As farmers market season gets into full swing across much of the country, think about this next time you’re riffling through the bins: Are you being prejudiced when it comes to picking out your produce?
Beyond the natural instinct we probably all have to choose that perfectly plump red ripe tomato over its slightly bruised bin mate, we’re also awash in all manner of media that scrupulously, methodically weeds out the imperfect, the blemished, the weird, and the warty to showcase only the most photogenic produce—whether it’s the placards at your local grocery store touting “farm fresh” veggies or those lush, centerfold-worthy cornucopias featured in all manner of food mags. But this obsession for perfection, the culinary equivalent of those airbrushed celebs grinning at you from magazine covers in the checkout lane, comes at a surprising social and environmental cost.
A landmark report on food waste from the Natural Resources Defense Council a couple years ago found that of the 40 percent of food that gets pitched in the garbage every year in America, a significant portion is discarded simply because it fails the looks test.
“One large cucumber farmer estimated that fewer than half the vegetables he grows actually leave his farm and that 75 percent of the cucumbers culled before sale are edible,” the report states. “A large tomato-packing house reported that in mid-season it can fill a dump truck with 22,000 pounds of discarded tomatoes every 40 minutes. And a packer of citrus, stone fruit, and grapes estimated that 20 to 50 percent of the produce he handles is unmarketable but perfectly edible.”
That this situation is no less acute in Europe shows it is a prime example of a #firstworldproblem. The EU wastes 89 million tons of food a year, in part because of tight regulations that govern the appearance of produce sold in stores. But as The New York Times reports, one woman in Portugal is working “to break the dictatorship of aesthetics.”
Six months ago, Isabel Soares started the aptly named co-op Fruta Feia, or “Ugly Fruit,” a sort of CSA for aesthetically challenged produce. Now with a staff of just three people and a few volunteers, the group has amassed more than 420 registered customers (with 1,000 more on the waiting list), who pay the equivalent of about $7 for a membership fee plus $5 a week for eight pounds of imperfect fruits and vegetables that might otherwise go to waste.
Soares sources her produce from local farms, such as the tomato operation about 45 miles south of Lisbon run by Paulo Dias, who supplies one of Portugal’s largest grocery chains. Dias estimates that in the past, he’s had to dump about a quarter of the 2,000 pounds of tomatoes he grows each year because they’re too ugly to be sold in stores. Today Soares buys the lumpy tomatoes for a 50 percent discount and passes those savings on to her co-op’s members.
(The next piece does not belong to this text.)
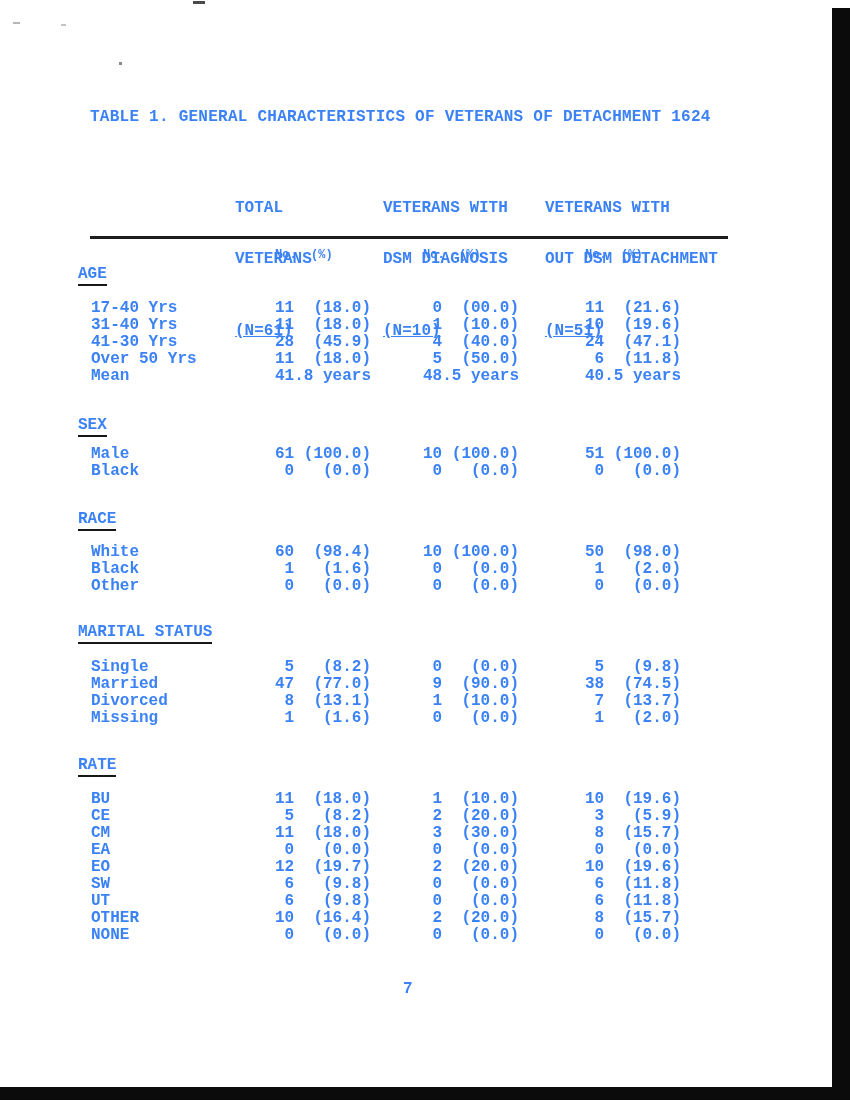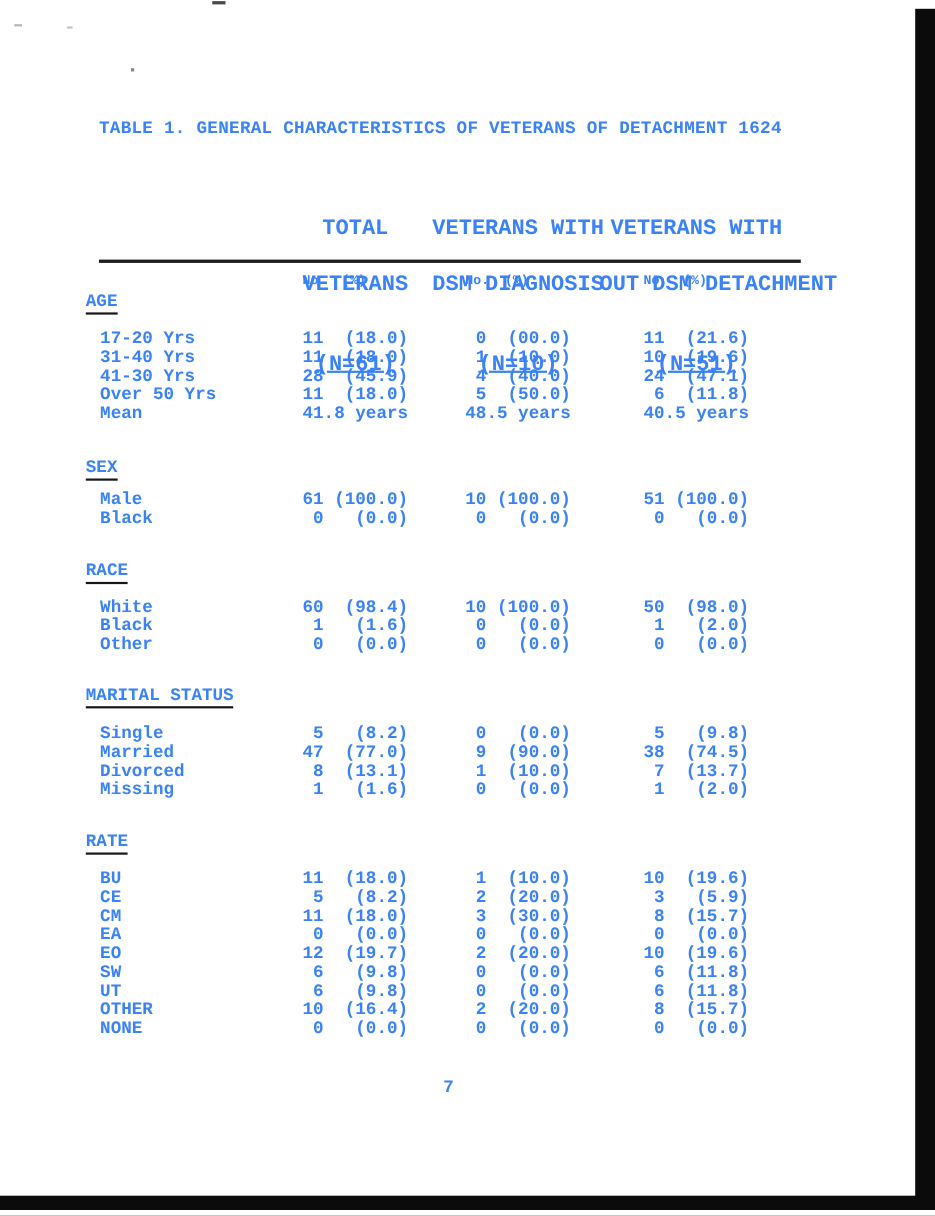"TOTAL" .hcol { font-size: 20px -> 16px; text-align: center -> none }
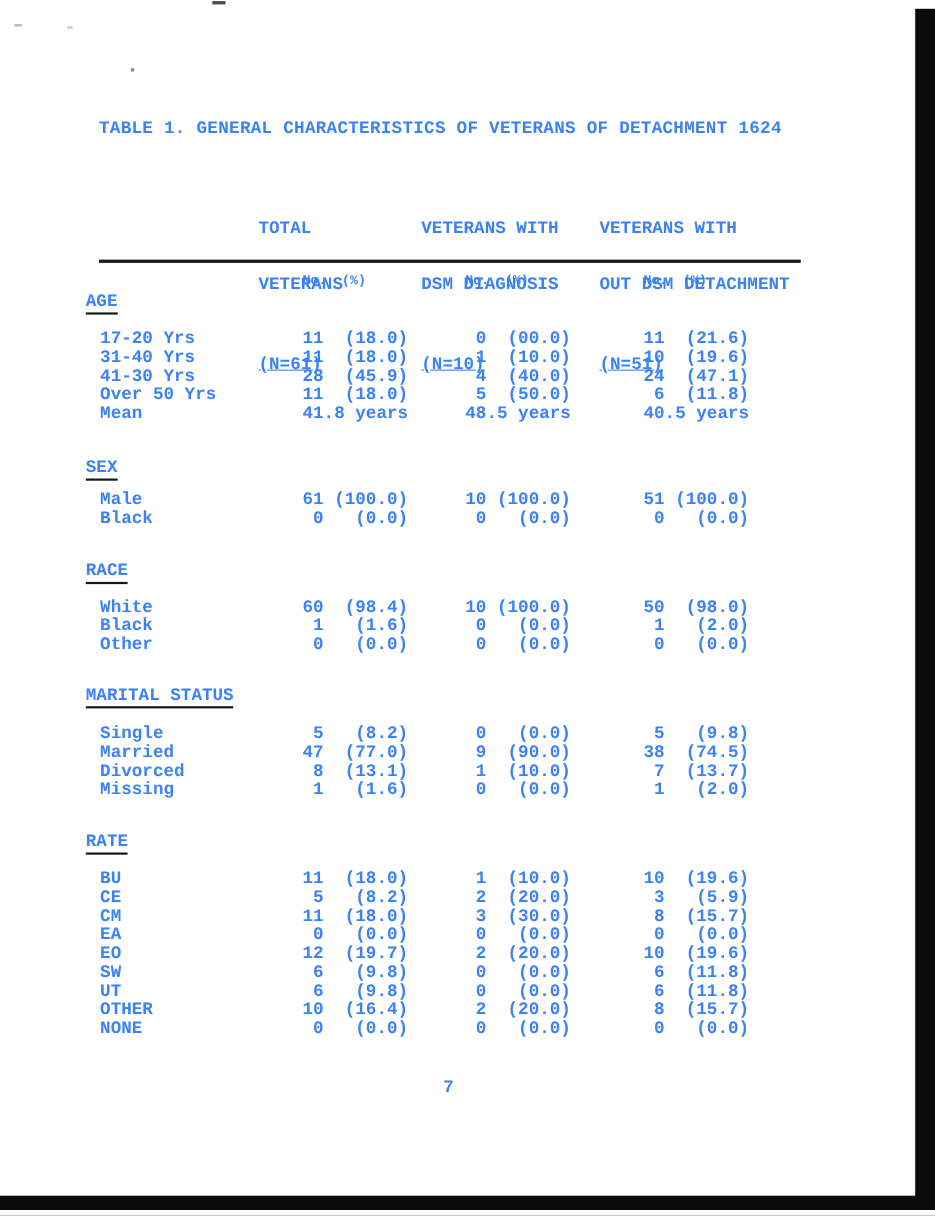"17-20 Yrs" span.lb { text: 17-20 -> 17-40 }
“Any extra income helps,” Dias tells the Times, but “it also makes me feel good to know my tomatoes aren’t wasted and that people who perhaps have little money get to eat something that is just as good as if they could afford the supermarket.”
“The EU norms are based on the mistaken idea that quality is about appearance,” Soares tells the Times. “It’s of course easier to measure the exterior aspect rather than interior features like sugar levels, but that is the wrong way to determine quality.”
Our collective penchant for picture-perfect produce isn’t the only thing that we could stand to reexamine in relationship to the burgeoning local food movement. In an essay provocatively titled “What Farm-to-Table Got Wrong” that appeared two weeks ago in the Sunday New York Times, chef Dan Barber argues that in spite of our newfound love for the quaint family farm, all too often we really don’t understand how those operations work.
He points to his own enlightening experience with a farmer named Klaas Martens in upstate New York. Barber had grown enamored of a rare variety of emmer wheat that Martens grew, and he visited Martens’ farm hoping to discover the secret behind this “intensely sweet and nutty” grain—but he ended up having a different experience altogether. “I realized I was missing the point entirely,” Barber writes. “The secret to great-tasting wheat, Klaas told me, is that it’s not about the wheat. It’s about the soil.”
Martens diligently rotates his crops to build better soil, but that means planting unsexy things like beans, mustard, and barley—crops that Martens often has to sell at a fraction of the cost of the emmer wheat (typically for livestock feed), if he can sell them at all.
“In celebrating the All-Stars of the farmers' market—asparagus, heirloom tomatoes, emmer wheat—farm-to-table advocates are often guilty of ignoring a whole class of humbler crops that are required to produce the most delicious food,” Barber writes. He argues that we need to start figuring out how to use the less celebrated crops—things like millet, rye, and cowpeas that farmers plant in rotation to enhance their soil— if we’re going to support local farmers.
I would argue, like Isabel Soares in Portugal, that that includes not turning up our noses at the oddest-looking specimens of the coming summer’s harvest.